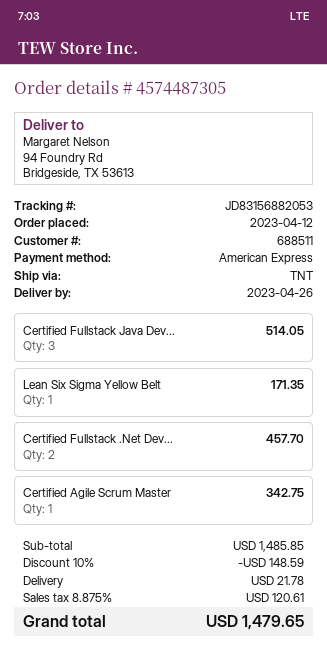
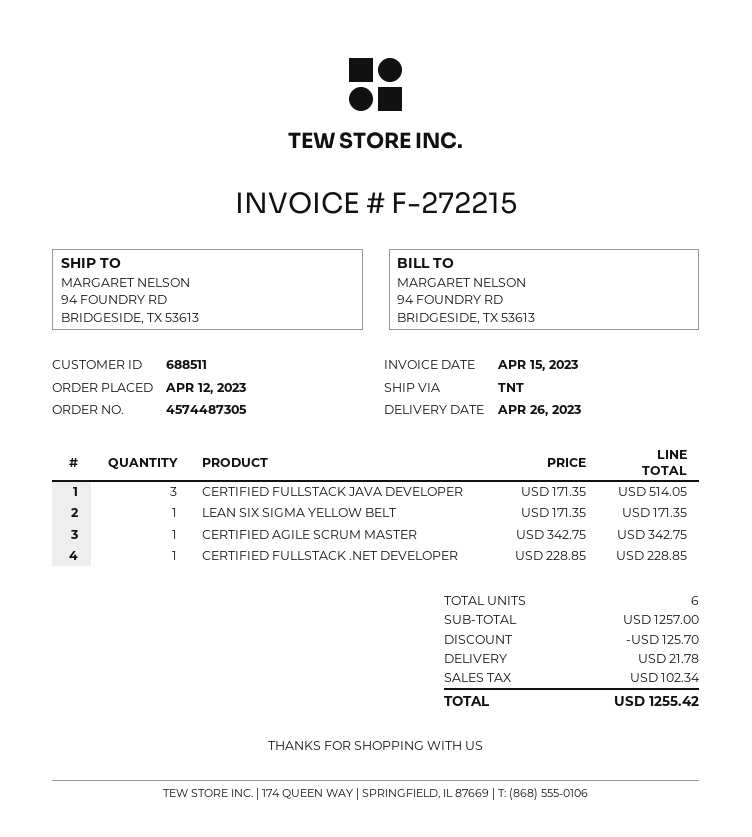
Certified Fullstack .Net Dev...: 2 for 457.70 -> 1 for 228.85
subtotal: 1485.85 -> 1257.00
discount: 148.59 -> 125.70
tax: 120.61 -> 102.34
total: 1479.65 -> 1255.42

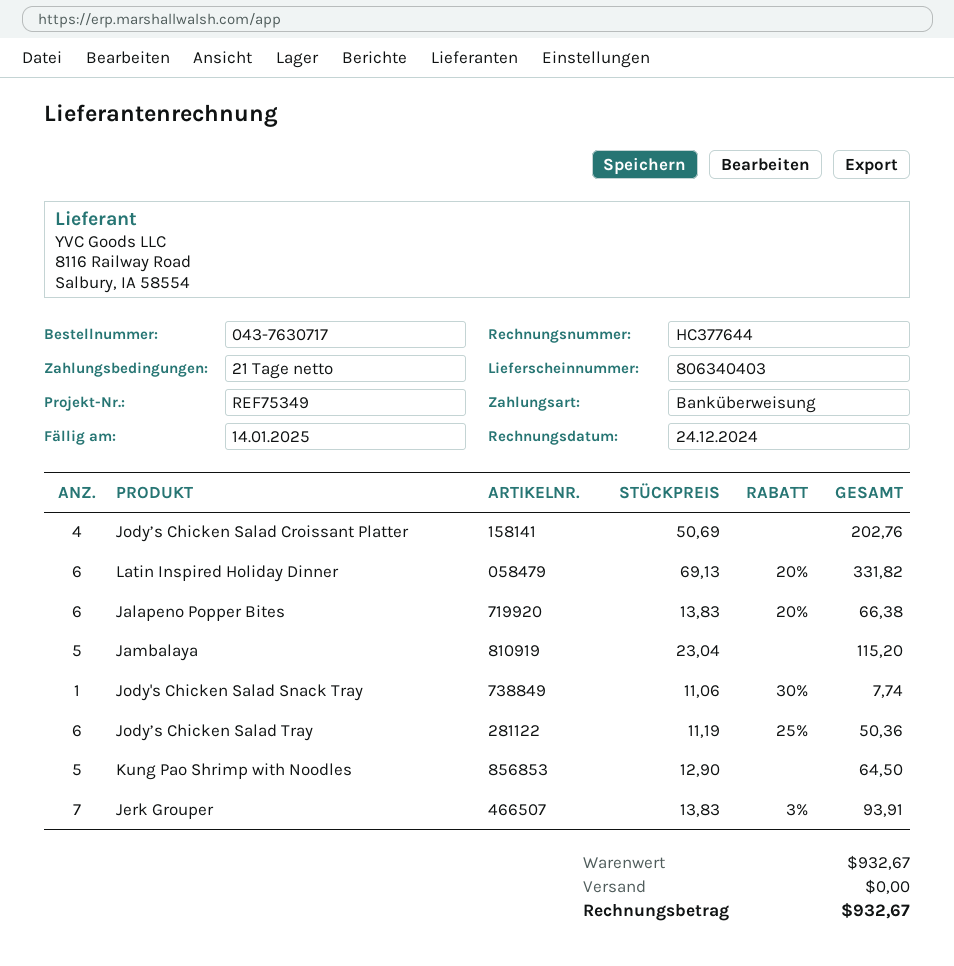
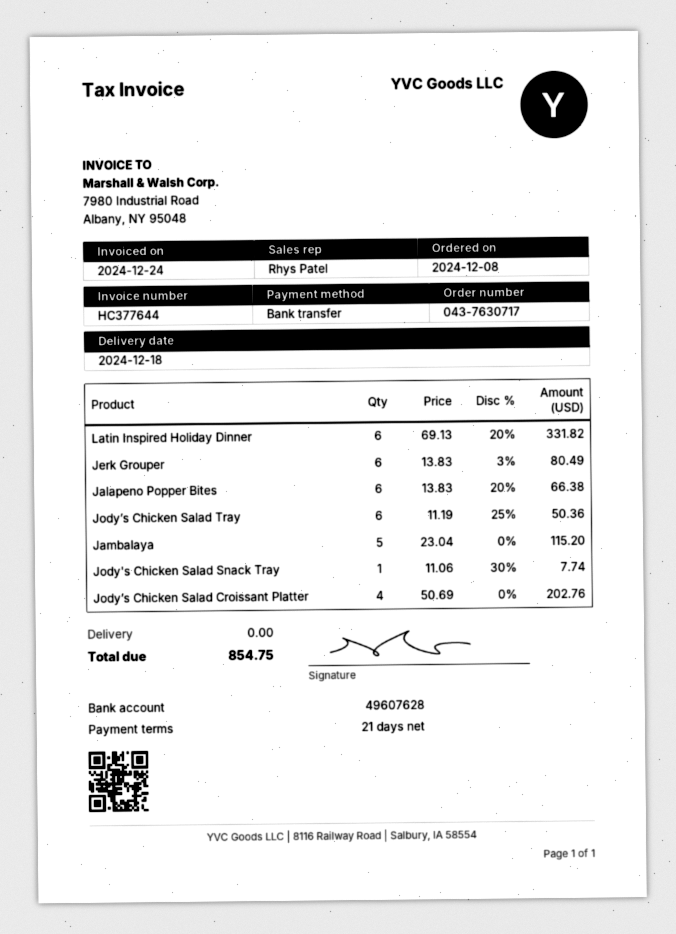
Kung Pao Shrimp with Noodles: 5 x 12.90 = 64.50 -> none
Jerk Grouper: 7 x 13.83 - 3% = 93.91 -> 6 x 13.83 - 3% = 80.49
total: 932.67 -> 854.75

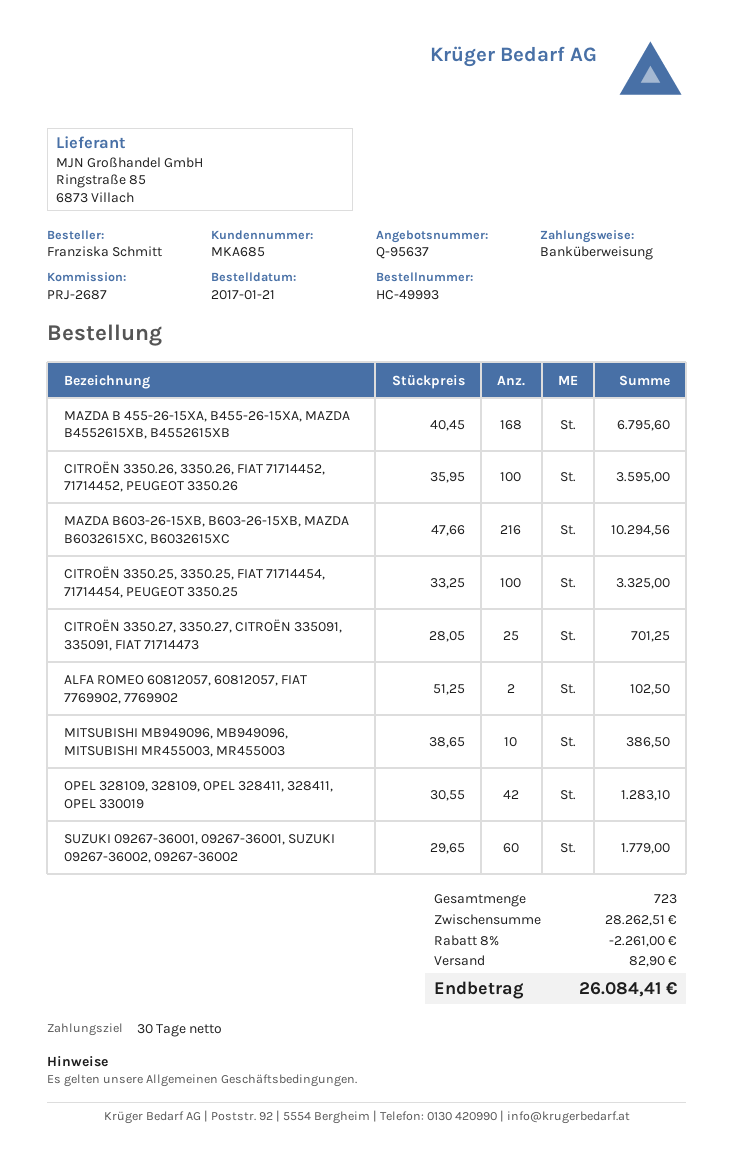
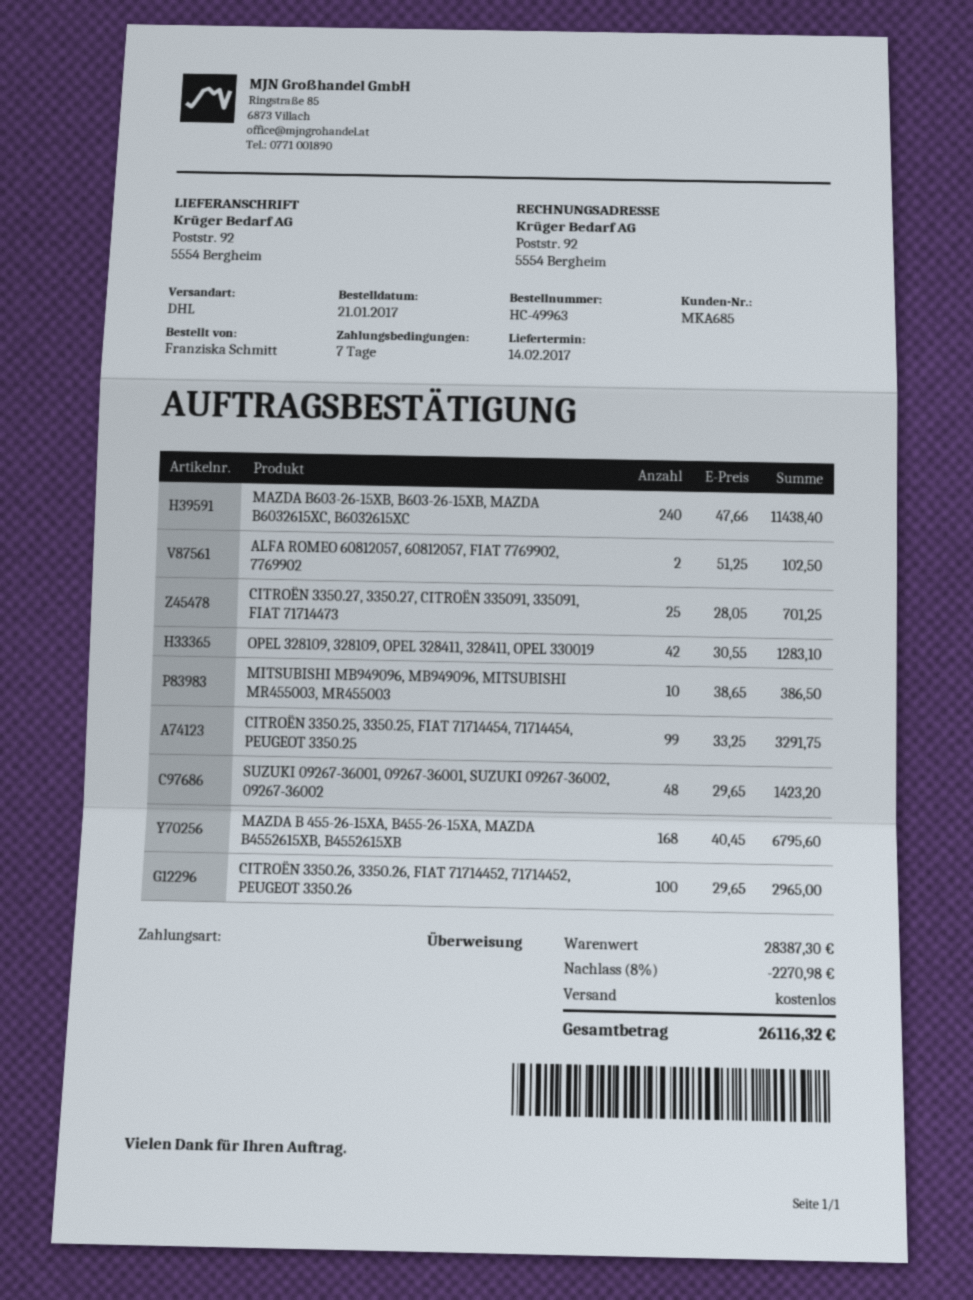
order number: HC-49993 -> HC-49963
payment terms: 30 days -> 7 days
CITROËN 3350.26, 3350.26, FIAT 71714452, 71714452, PEUGEOT 3350.26: 100 x 35.95 = 3595.00 -> 100 x 29.65 = 2965.00
MAZDA B603-26-15XB, B603-26-15XB, MAZDA B6032615XC, B6032615XC: 216 x 47.66 = 10294.56 -> 240 x 47.66 = 11438.40
CITROËN 3350.25, 3350.25, FIAT 71714454, 71714454, PEUGEOT 3350.25: 100 x 33.25 = 3325.00 -> 99 x 33.25 = 3291.75
SUZUKI 09267-36001, 09267-36001, SUZUKI 09267-36002, 09267-36002: 60 x 29.65 = 1779.00 -> 48 x 29.65 = 1423.20
subtotal: 28262.51 -> 28387.30
discount: 8% = 2261.00 -> 8% = 2270.98
shipping: 82.90 -> 0.00
total: 26084.41 -> 26116.32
******
> Assigned task
All records above must be copied exactly, though the pictures they hold are to be left out.

> Answer
Certified Fullstack .Net Dev...: 2 for 457.70 -> 1 for 228.85
subtotal: 1485.85 -> 1257.00
discount: 148.59 -> 125.70
tax: 120.61 -> 102.34
total: 1479.65 -> 1255.42

Kung Pao Shrimp with Noodles: 5 x 12.90 = 64.50 -> none
Jerk Grouper: 7 x 13.83 - 3% = 93.91 -> 6 x 13.83 - 3% = 80.49
total: 932.67 -> 854.75

order number: HC-49993 -> HC-49963
payment terms: 30 days -> 7 days
CITROËN 3350.26, 3350.26, FIAT 71714452, 71714452, PEUGEOT 3350.26: 100 x 35.95 = 3595.00 -> 100 x 29.65 = 2965.00
MAZDA B603-26-15XB, B603-26-15XB, MAZDA B6032615XC, B6032615XC: 216 x 47.66 = 10294.56 -> 240 x 47.66 = 11438.40
CITROËN 3350.25, 3350.25, FIAT 71714454, 71714454, PEUGEOT 3350.25: 100 x 33.25 = 3325.00 -> 99 x 33.25 = 3291.75
SUZUKI 09267-36001, 09267-36001, SUZUKI 09267-36002, 09267-36002: 60 x 29.65 = 1779.00 -> 48 x 29.65 = 1423.20
subtotal: 28262.51 -> 28387.30
discount: 8% = 2261.00 -> 8% = 2270.98
shipping: 82.90 -> 0.00
total: 26084.41 -> 26116.32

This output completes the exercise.